Page du 11 avril 2018 jour du penseur perturbé

Denis Vallier

      Ça ne se voit pas comme ça parce que je n’ai pas l’air particulièrement fute-fute, mais à un moment donné de ma vie, j’ai beaucoup pensé…Penser... ? Ça avait commencé assez innocemment. J'ai commencé à penser pendant des soirées où je m'ennuyais comme un rat mort dans les cales du Titanic; je me laissais aller de temps en temps, seul dans mon coin avec mon verre... Inévitablement, une pensée en amène une autre, et très vite je fus bien plus qu'un « penseur de salon » : je commençais à penser seul et par moi-même. « Je me relaxe », me disais-je, mais je savais que ce n'était pas vrai. Penser devint de plus en plus important ; et, finalement, je me retrouvai à penser constamment. Je commençai même à penser au boulot. Je savais bien que « penser » et « garder son emploi » ne vont pas ensemble, mais je ne pouvais m'en empêcher. Je me mis à éviter mes collègues à l'heure du repas, ce qui me permettait de lire Nietzsche et Kafka. Même Sartre, c’est vous dire la gravité! Je retournais au boulot avec le vertige, en me demandant : « Mais que faisons-nous ici? ».

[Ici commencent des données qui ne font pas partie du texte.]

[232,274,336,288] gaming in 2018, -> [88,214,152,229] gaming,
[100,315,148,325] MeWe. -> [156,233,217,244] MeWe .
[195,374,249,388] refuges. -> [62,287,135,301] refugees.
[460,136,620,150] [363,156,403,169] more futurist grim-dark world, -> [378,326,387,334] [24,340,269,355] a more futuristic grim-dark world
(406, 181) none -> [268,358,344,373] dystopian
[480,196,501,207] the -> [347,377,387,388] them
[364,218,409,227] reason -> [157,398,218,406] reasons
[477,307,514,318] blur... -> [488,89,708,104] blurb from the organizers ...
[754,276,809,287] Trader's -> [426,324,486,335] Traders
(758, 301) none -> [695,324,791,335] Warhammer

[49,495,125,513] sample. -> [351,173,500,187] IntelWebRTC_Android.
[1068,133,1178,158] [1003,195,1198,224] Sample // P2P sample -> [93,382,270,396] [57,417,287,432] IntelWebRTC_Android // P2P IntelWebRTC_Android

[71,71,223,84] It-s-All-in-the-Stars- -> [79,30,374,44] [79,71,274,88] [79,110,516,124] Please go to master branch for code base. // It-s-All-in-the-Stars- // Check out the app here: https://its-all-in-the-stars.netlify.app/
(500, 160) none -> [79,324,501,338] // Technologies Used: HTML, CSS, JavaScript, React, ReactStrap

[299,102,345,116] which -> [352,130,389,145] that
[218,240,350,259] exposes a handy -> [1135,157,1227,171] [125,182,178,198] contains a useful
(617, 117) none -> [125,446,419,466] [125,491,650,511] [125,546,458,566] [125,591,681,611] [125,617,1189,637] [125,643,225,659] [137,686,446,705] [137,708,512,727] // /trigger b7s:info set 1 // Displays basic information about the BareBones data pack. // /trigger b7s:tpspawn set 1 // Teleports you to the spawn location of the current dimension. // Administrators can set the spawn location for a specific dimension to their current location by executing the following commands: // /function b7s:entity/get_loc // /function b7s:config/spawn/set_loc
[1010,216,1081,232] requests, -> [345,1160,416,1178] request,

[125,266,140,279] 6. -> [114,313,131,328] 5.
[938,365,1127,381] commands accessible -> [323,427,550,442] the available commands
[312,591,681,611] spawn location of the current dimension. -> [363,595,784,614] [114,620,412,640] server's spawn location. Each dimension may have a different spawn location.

Le dépenseur de Rodin... enfin, je crois. La vie est dure pour les statues et pourtant, pas moyen de redresser la situation...

Le dépenseur de Rodin... enfin, je crois. La vie est dure pour les statues et pourtant, pas moyen de redresser la situation...

      Les choses n'allaient pas mieux à la maison. Un soir, j'ai éteint la télé, et j’ai demandé à ma femme ce qu'elle pensait du sens de la vie… Elle a passé la nuit chez sa mère ! Très vite j'ai eu une réputation de penseur profond du genre scaphandrier ou chieur de long. Un jour, le patron m'a appelé : « Rodin, je t'aime bien, et ça m'ennuie de te dire ça, mais le fait que tu réfléchisses autant devient un problème. Si tu ne t'arrêtes pas, il faudra que tu cherches un autre emploi. ». Ça m'a donné beaucoup à penser. Je rentrais tôt chez moi, et dit à ma femme : - Chérie je pense que ...
- Je sais que tu penses, et je veux divorcer!
- Chérie, ça ne peut pas être si grave que ça
- Si ! Tu penses autant que des profs d'université, et les professeurs ne gagnent plus rien, donc, si tu continues à penser, on n'aura plus d'argent!
- C'est un syllogisme défectueux… lui répondis-je patiemment, et elle s'est mise à pleurer.
- J'en ai assez, je n’en peux plus...
- Je vais à la médiathèque lançais-je en claquant la porte.

      Je me rendis à la médiathèque, avec l'idée de me payer un Kafka et de la musique classique dans les oreilles... Mais elle était exceptionnellement fermée. Je suis sûr qu'une Puissance Supérieure avait un œil sur moi ce soir-là. Alors que je m’en retournai, déçu, frustré et une affiche attira mon attention : « Est-ce que penser détruit votre vie ? ». Vous connaissez, bien sûr les « Penseurs Anonymes ». Tout le monde connait les bienfaits de cette association. Et depuis je suis devenu un Penseur convalescent en sursis. Aux réunions, on regarde des vidéos non-éducatives : la semaine dernière, c'était Céline Dion et cette semaine, une émission de Téléréalité. Ensuite, nous échangeons sur nos expériences, comment nous avons évité de penser depuis la dernière réunion, enfin, des choses comme ça et on s’applaudit. J'ai toujours mon emploi, et les choses s'améliorent à la maison. La vie est devenue ... plus facile, en quelque sorte, depuis que j'ai arrêté de penser. Depuis, effectivement, je ne pense plus… Je dépense… Ça compense...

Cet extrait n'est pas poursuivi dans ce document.